With respect to regulatory filings, the Risk Alert focused on inaccurate disclosures and untimely amendments to disclosures. The OCIE Staff noted that investment advisers made inaccurate disclosures on Form ADV Part 1A or in Form ADV Part 2A brochures, such as inaccurately reporting custody information, regulatory assets under management, disciplinary history, types of clients and conflicts. Many investment advisers also failed to amend promptly their required disclosures as a result of material changes.

Custody

The OCIE Staff found that investment advisers frequently did not recognize that they may have custody as a result of having (or related persons having) powers of attorney authorizing them to withdraw client cash and securities, including when investment advisers or their related persons served as general partners of pooled investment vehicles, or having access to online accounts using clients’ personal usernames and passwords. The Risk Alert also highlighted that for many firms, surprise audit examinations did not meet the requirements of the custody rule, for technical reasons and also because surprise examinations were not actually being conducted on a “surprise” basis (e.g., exams occurred during the same month every year). The Risk Alert highlights that custody issues continue to be a focus of OCIE Staff, several years after the Madoff scandals, and this focus almost certainly carries over to examinations of registered funds.

Code of Ethics

The OCIE Staff reported that many investment advisers’ codes of ethics were deficient because they failed to identify all access persons, specifically call for review of holdings and transactions reports submitted by access persons, or did not identify the specific submission deadlines for such reports, as required.

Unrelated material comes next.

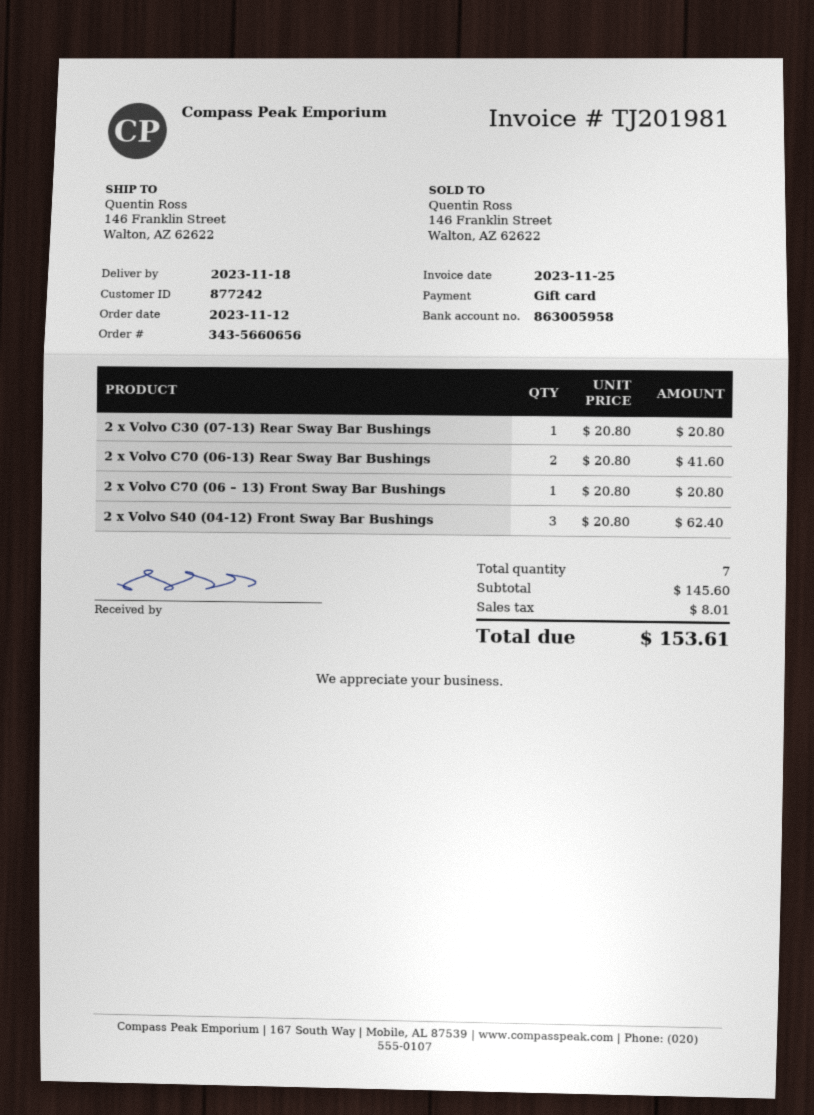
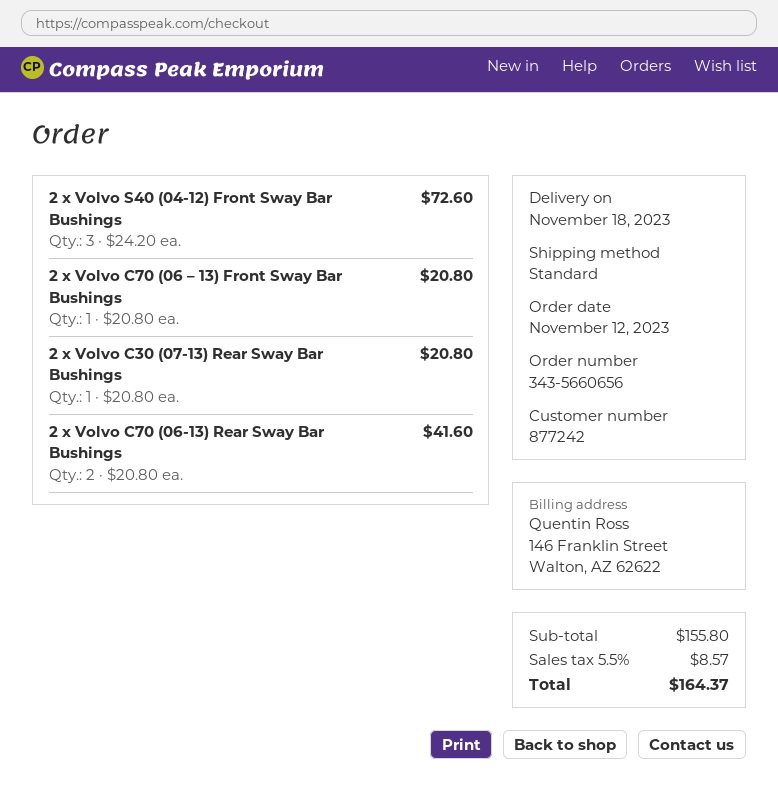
2 x Volvo S40 (04-12) Front Sway Bar Bushings: 3 x 20.80 = 62.40 -> 3 x 24.20 = 72.60
subtotal: 145.60 -> 155.80
tax: 8.01 -> 8.57
total: 153.61 -> 164.37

Further, the Risk Alert observed that certain access persons submitted transactions and holdings less frequently than required and that many investment advisers’ ADVs did not include descriptions of the firm’s code of ethics.

Books and Records

The Risk Alert observed that certain investment advisers had errors and omissions in their books and records, such as inaccurate fee schedules and client records or stale client lists. Additionally investment advisers commonly failed to maintain all the books and records required by the rules, such as trade records, advisory agreements and general ledgers.

Takeaways

The findings of the Risk Alert are helpful in understanding the issues on which the SEC is currently focused. Investment advisers, whether or not they have been examined, would be well advised to review their policies and practices and in light of the Risk Alert’s findings. Further, the Risk Alert can be useful in reviewing a registered fund’s compliance as well. Funds have many similar requirements under the 1940 Act and, as a result, have their own policies and procedures that should be reviewed. Though they are separate from the investment adviser’s policies, they generally are administered by the fund’s investment adviser. If the investment adviser has issues with its own policies, it’s possible that such issues could impact any funds managed by the investment adviser as well.